Pasaron varias estaciones antes de que volviera a la realidad entreabriendo los ojos. Cuando los tuvo abiertos, notó extrañado que el tren iba a bastante velocidad y se dio cuento de que en Plaza Miserere no se había detenido y había ido tomando aún más velocidad. El ruido que hacían las ruedas girando sobre los rieles, era mayor que lo habitual. Eso lo asustó un poco. Miró a la gente alrededor, pero no vio que nadie se alarmara como lo estaba haciendo él. Lo más probable era que tampoco el tren se detuviese en la media estaciónPasco.  Cuando llegase a Congreso -donde él debía descender- tendría que disminuir la velocidad debido a la curva pronunciada que hay antes de entrar en la estación. Si no lo hacía, hasta podría resultar peligroso. Miró a la gente a su alrededor y de pronto las luces empezaron a disminuir su intensidad.

No acostumbraba a observar a sus compañeros de viaje, pero esta vez, notó algo raro en la vestimenta que llevaba la gente. La mayoría de los hombres tenían puesto un impermeable; y las mujeres vestían los típicos trajecitos de chaqueta corta, ajustada al cuerpo y polleras debajo de la rodilla.

Como debía bajarse en la próxima estación, empezó a acercarse a la puerta y por suerte el tren disminuyó la velocidad en la curva y comenzó a frenar.

Bajó al andén y caminó hacia donde estaban las escaleras.  La diferencia en la iluminación, ahí también era notable como en el vagón. Caminaba distraído mirando hacia uno y otro lado, cuando sin darse cuenta tropezó con una mujer que llevaba un gran ramo de flores, vestida de un color oscuro y con un sombrero de ala ancha.

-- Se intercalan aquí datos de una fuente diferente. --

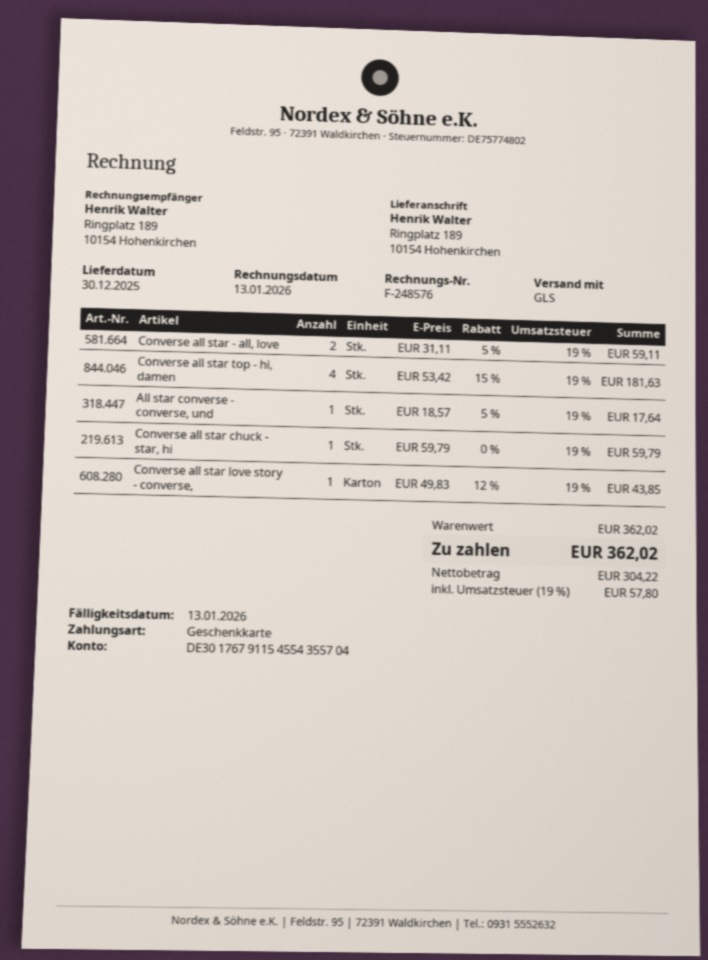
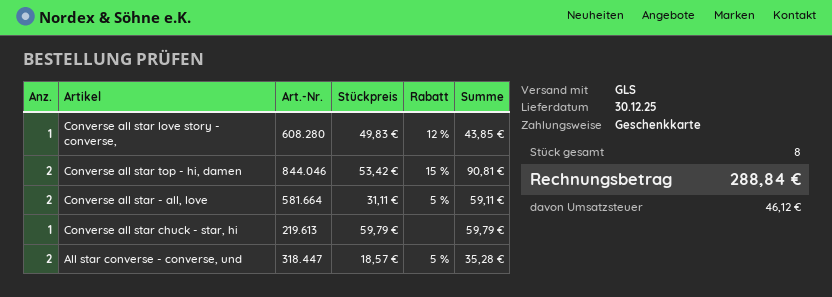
Converse all star top - hi, damen: 4 x 53.42 - 15% = 181.63 -> 2 x 53.42 - 15% = 90.81
All star converse - converse, und: 1 x 18.57 - 5% = 17.64 -> 2 x 18.57 - 5% = 35.28
tax: 57.80 -> 46.12
total: 362.02 -> 288.84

Excusemoi – dijo la mujer, y él quedó atónito. –Pourquoi regardez-vous pas soigneusement où vous marchez, Monsieur–continuó la señora hablando en un pulcro francés.

–Discúlpeme, iba distraído –dijo él sin entender bien qué era lo que la mujer le había dicho, pero sí interpretando su tono de queja. No era común a esa hora ver turistas, y menos ataviados de esa forma.

Accorder plus d’attention et de trouver aucun problème, monsieur –hablo otra vez la mujer en su idioma, y dándose media vuelta,  siguió su camino. Él se quedó mirándola sin comprender bien qué era lo que le había dicho.

Comenzó a subir las escaleras que conducían a la calle y su asombro llegó al límite cuando vio que en el cartel indicador, en la salida del subterráneo, decía “Metro –L’Odéon” en vez de “Estación Congreso”.

Cuando llegó a la superficie y vio la calle tuvo una extraña sensación de desconocimiento y extravío: no estaba en Congreso, la avenida no era Rivadavia, y la que la cruzaba tampoco era Callao. Buscó el letrero indicador de la calle sobre la pared del edificio que debería ser del Congreso y leyó: “Rue d’la Concord”. Los faroles del alumbrado público daban una extraña luz mortecina y las penumbras que reflejaban no le permitían ver bien el lugar por el que caminaba y la gente que lo rodeaba. Sentía un extraño mareo y entendió con pavor y de una vez, que no estaba ni en Buenos Aires, ni en el año 2011.

Se hallaba en la ciudad de París, corría el año 1956 y estaba perdido en el espacio y en el tiempo.